It was proceeding like your standard mystery shop. The undercover "shoppers" were recording how long before they were greeted by a branch rep, opening up accounts, making other mental notes. The usual stuff. But then the mystery shoppers added one more question: "Tell me, why should I do business with you instead of the bank across the street?"
The answers those mystery shoppers got were, in most cases, non-answers. "In more than two thirds of the cases, front-line people had no good answer to that question," noted William Taylor, sharing one research firm's experience. "Either they run and hide, or more often than not, they make something up on the fly that bears nothing to do with what the bank's own view is. How can any organization expect to outperform its rivals if its own people can't explain simply and convincingly why it's better than its rivals? That is the real problem at so many established organizations; that's the huge opportunity for leaders and innovators of all kinds."

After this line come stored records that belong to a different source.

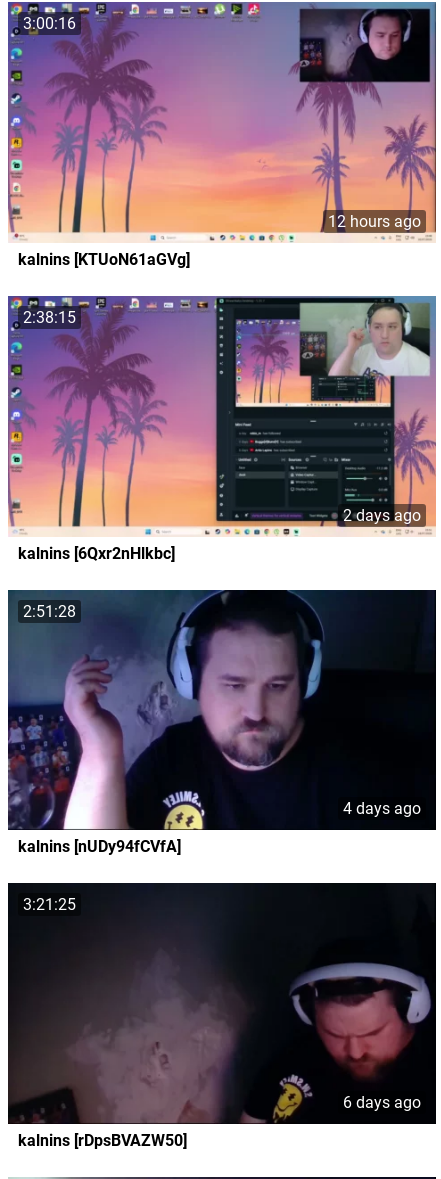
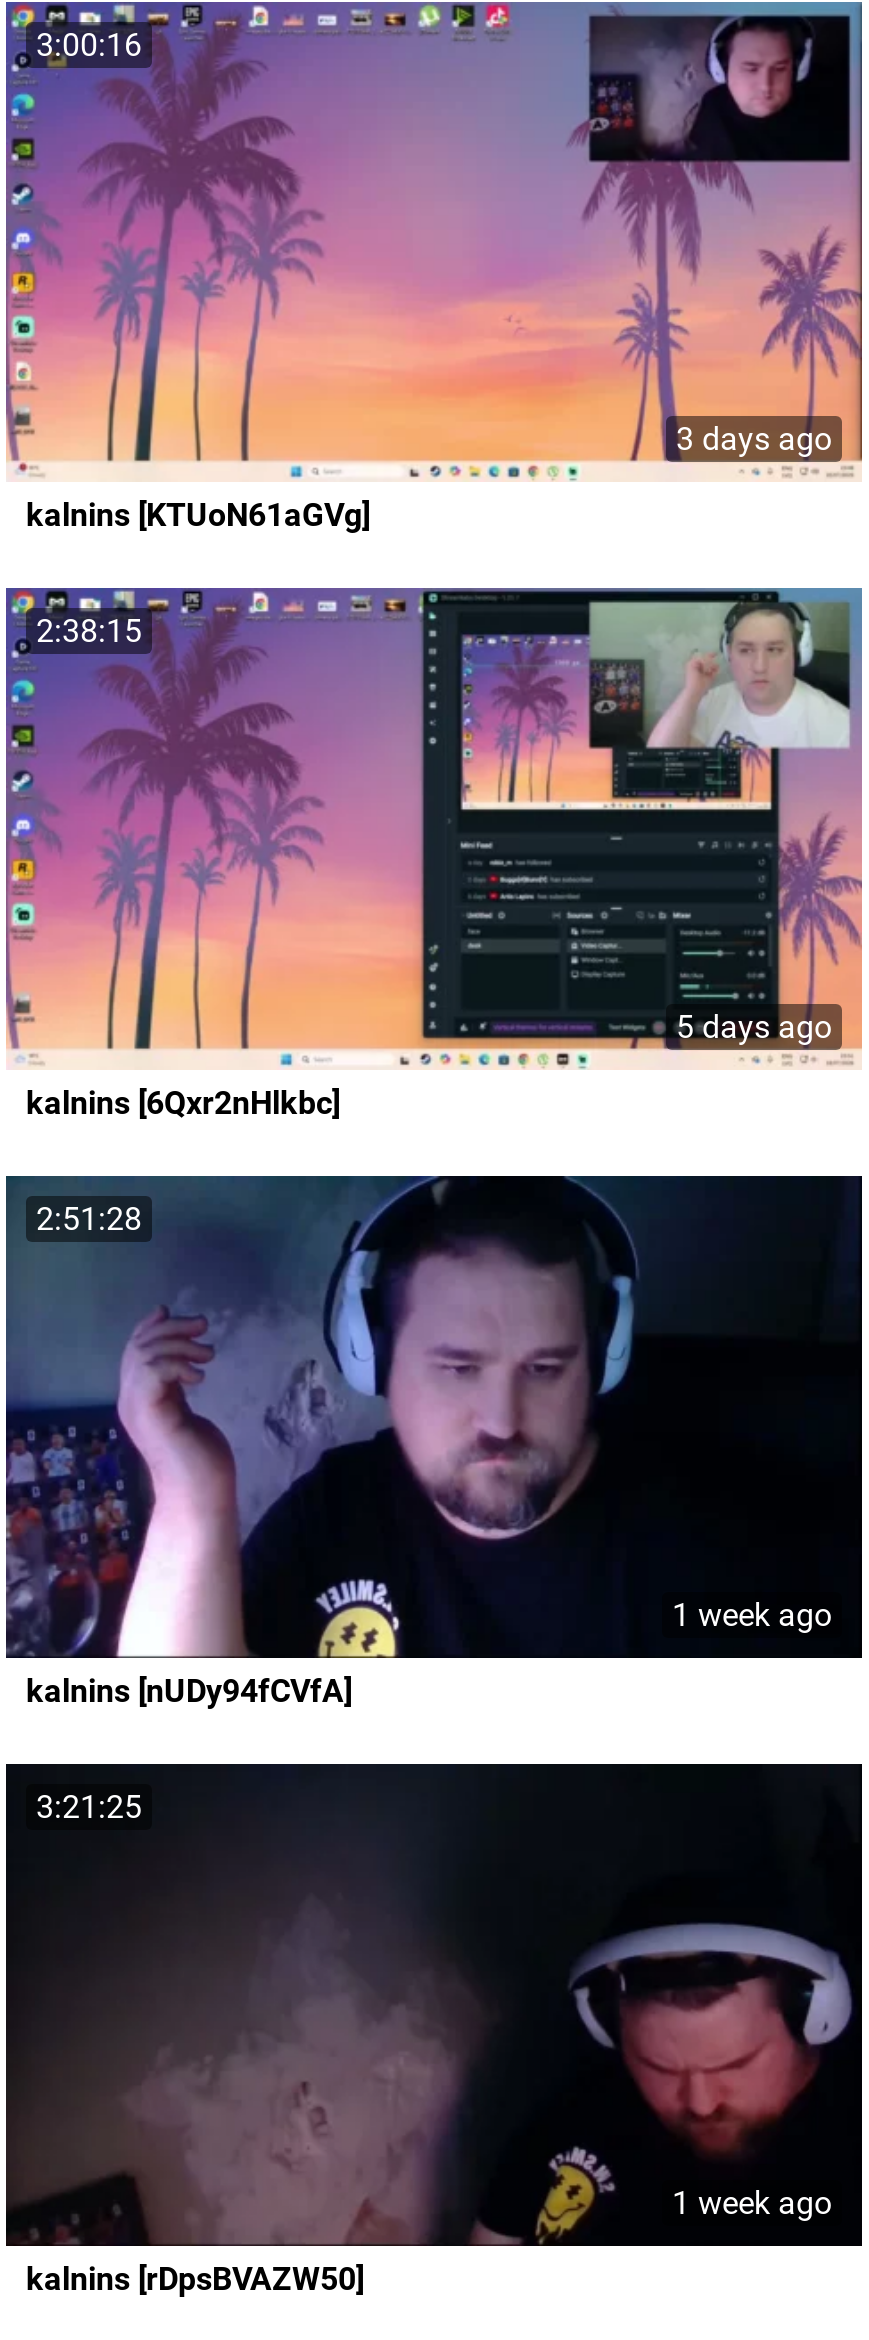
- 12 hours ago
+ 3 days ago

- 2 days ago
+ 5 days ago

- 4 days ago
+ 1 week ago

- 6 days ago
+ 1 week ago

Taylor, the founding editor of Fast Company magazine, believes that in an era of "hyper-competition, the only way to stand out from the crowd is to stand for something special." Credit unions, he believes, have that "something special," but...
"Winning organizations today don't just offer competitive products and services; they stand for ideas," Taylor said. "Ideas that stand for reshaping the sense of what is possible. The most successful organizations don't just try to out-compete their rivals, they try to redefine their industries in a world filled with 'me, too' thinking. It's hard to do, which is why so many organizations fail to break from the pack."
Yet having that "psychological connection" with consumers isn't sufficient if no one knows, according to Taylor, who shared his insights during the California/Nevada leagues' annual meeting. Taylor asked CU leaders what might happen if researchers walked into their shops and "started tapping people on the shoulder and asking, 'What's special, what's truly distinctive about how you do things?' Would they have something clear and simple and meaningful to say? Would they all say the same thing? Would what they say be demonstrably different from what your top two or three competitors say?"
Delivering on that, he noted, is the big and usually unmet challenge. "It's not good enough anymore to be pretty good at everything," he observed. "You have to be as an organization the 'most' of something. The most elegant. The most simple. The most affordable. The most global. The most local. For so long so many of us were comfortable operating in the middle of the road, because that's what felt safe and secure. But today, the middle of the road has become the road to nowhere. What are you the most of in your marketplace, and how do you become even more of that?"
Worst Business In History of Business
Before credit unions could object and complain that Taylor just doesn't understand the business-the supermodel-thin margins, the assessments, etc., he said quit pouting.
"The one field that has had it harder than you is the airline business. This is without question the worst business in the history of business," he said. "This industry has lost more money in its history than it has made in North America. And yet amidst all of this carnage, there is the one airline that keeps making money, and we all know it's Southwest. They are kind of the credit union of the airline business. They have been around 38 years and have never had a money-losing year. Ask Southwest Airlines' people what business they are in and they will answer, 'We are in the freedom business.' All of its crazy tactics are in service to this message. It has become a passion brand. Southwest is more than just a company, it's a cause. It stands for something special and hopeful in an industry that is fundamentally broken. Sound familiar?"
Credit union execs have had both hands full when leaving the open bar at the chapter meeting the past few years, but the financial crisis isn't the crisis, Taylor said. "My concern is that so many companies are learning the wrong lesson. They are becoming conservative and risk-averse. The question for every credit union leader is, 'Will you emerge from this sense of turmoil with a greater sense of connection with your members and colleagues, and with a greater connection to your communities?' If your answer is yes, then you will emerge victorious."
Credit unions, he continued, are both "timeless and timely. Set aside your bottom line and regulatory concerns and ask yourself what are the core ideas that define us?"
Taylor said CU leaders everywhere are missing the point if they're worrying about challenges that are keeping them up at night. "What you should be asking is 'What is it that gets you up in the morning?'"
All of this comes back to how an employee responds when asked why the credit union is worth joining, or, as Claire Booth Luce once asked President Kennedy, "What is your sentence?"
"Ask yourself, What is the sentence for your credit union? For the credit union movement? For you as a credit union leader?"